Se le premesse di Son avrebbero potuto, quindi, apparire promettenti sulla carta, la loro realizzazione tradisce più di una aspettativa. Anzitutto, c’è un problema di coerenza nello sviluppo. La narrazione singhiozza qua e là, tra apparizioni fantasmatiche che invadono le mura di casa, freddi ospedali o frenetici road trip – o meglio fughe- in motel con spacciatori violenti, o all’inseguimento di vecchie conoscenze derelitte da un passato ormai dimenticato.

son film horror Ivan Kavanagh 2021Tuttavia, qualcosa manca in termini di fluidità e di costruzione della suspense in un collage di scenette più o meno a effetto. Tuttavia, anche se funzionanti prese singolarmente, stridono o risultano sconnesse nell’insieme, quasi mancasse la giusta congiunzione a tenerci incollati alla sedia, o il – volontario – ‘non detto’ invece di trasmetterci la giusta dose d’angoscia e horror vacui, ci privasse di empatia.

Lo stesso rapporto madre-figlio manca di quella giusta intensità che motivi certe azioni estreme di lei. Il senso di colpa, lo shock e il dilemma interiore di Laura, così come la trasformazione, la metamorfosi di David, sono solo sfiorate, e comunque rappresentate troppo sottotono per creare i giusti presupposti ai loro esiti scioccanti. Forse, è scontato pensare che un genitore faccia qualsiasi cosa per la propria prole, sebbene essa sia nefasta, luciferina o mostruosa, eppure la Laura di Andi Matichak si appresta e assiste con fin troppa nonchalance, tra un gridolino isterico e una rassegnata condiscendenza, alle peggiori nefandezze filiali.

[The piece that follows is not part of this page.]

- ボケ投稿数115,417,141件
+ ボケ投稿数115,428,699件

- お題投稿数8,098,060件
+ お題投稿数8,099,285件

C’è da riconoscere, altresì, che le cruente gesta di un ingenuo e insieme feroce David ci proiettano in qualche felice e scabroso momento nella voracità antropofaga di Cannibal love – Mangiata viva (Trouble Every Day, Claire Denis 2001, la recensione) e nel cupo dramma soprannaturale nato da infantile e distruttiva ferinità di Lasciami entrare (Låt den rätte komma, Tomas Alfredson 2009) o My Heart Can’t Beat Unless You Tell It To (Jonathan Cuartas 2020, la nostra recensione da Sitges 53). Frammenti di brutali banchetti, ci regalano un paio di parentesi succose quanto truci, in particolare quella ambientata nella stanza e nel bagno dell’hotel di infimo ordine dove madre e figlio si fermano a pernottare.

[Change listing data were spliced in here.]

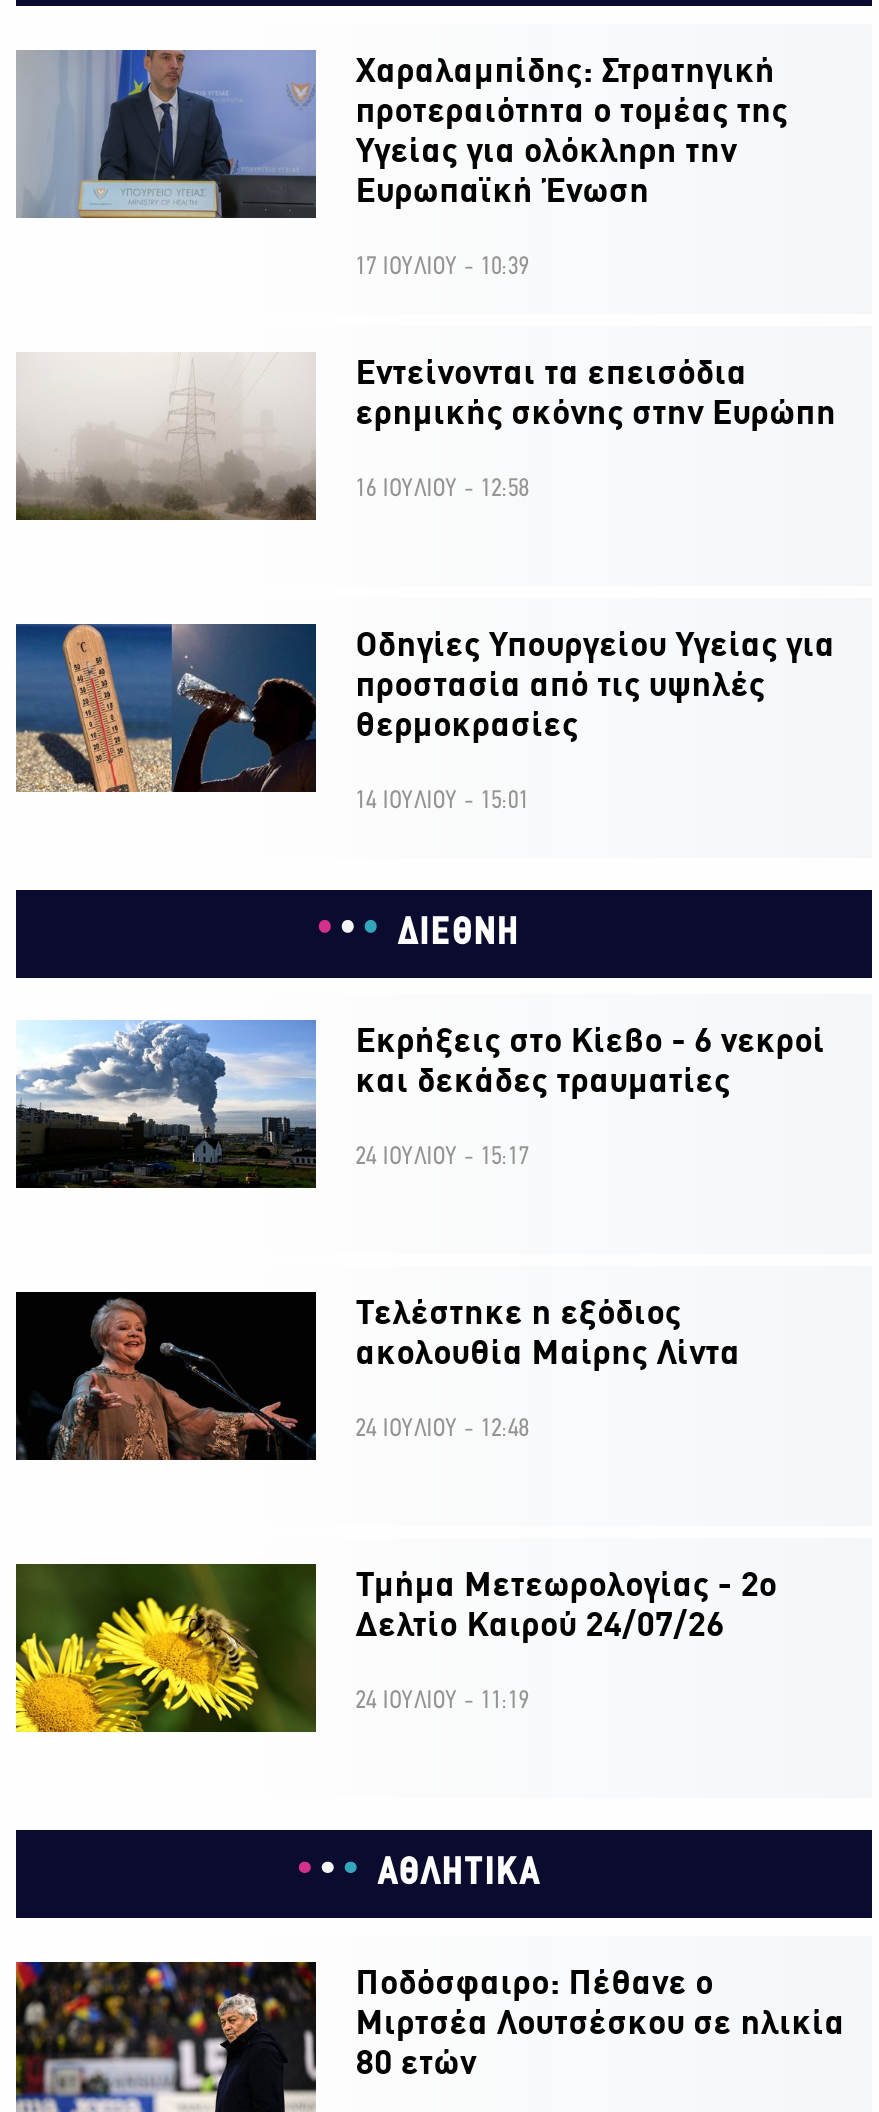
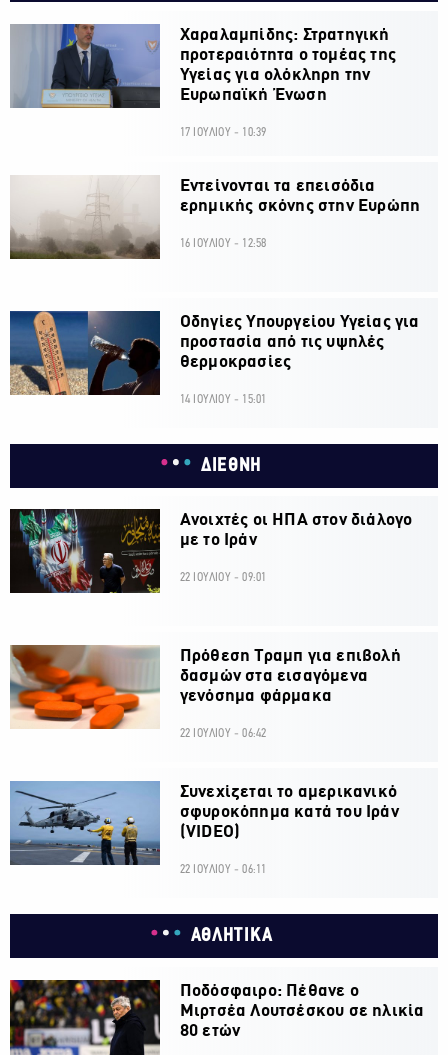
- [image]
- Εκρήξεις στο Κίεβο - 6 νεκροί
- και δεκάδες τραυματίες
+ [image]
+ Ανοιχτές οι ΗΠΑ στον διάλογο
+ με το Ιράν

- 24 ΙΟΥΛΙΟΥ - 15:17
+ 22 ΙΟΥΛΙΟΥ - 09:01

- [image]
- Τελέστηκε η εξόδιος
- ακολουθία Μαίρης Λίντα
+ [image]
+ Πρόθεση Τραμπ για επιβολή
+ δασμών στα εισαγόμενα
+ γενόσημα φάρμακα

- 24 ΙΟΥΛΙΟΥ - 12:48
+ 22 ΙΟΥΛΙΟΥ - 06:42

- [image]
- Τμήμα Μετεωρολογίας - 2ο
- Δελτίο Καιρού 24/07/26
+ [image]
+ Συνεχίζεται το αμερικανικό
+ σφυροκόπημα κατά του Ιράν
+ (VIDEO)

- 24 ΙΟΥΛΙΟΥ - 11:19
+ 22 ΙΟΥΛΙΟΥ - 06:11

Per il resto, non si può che concludere che Ivan Kavanagh coltivi molto meglio il body horror – benché fin troppo accada fuori campo – rispetto all’orrore psicologico o soprannaturale, aspetto un po’ deludente, dacché in The Canal il connubio tra arcani indizi, sinistre presenze e percezioni distorte era ben curato ed evocava alla perfezione un terrore latente radicato in un recente lutto. Non resta che aspettarlo al varco col prossimo lavoro.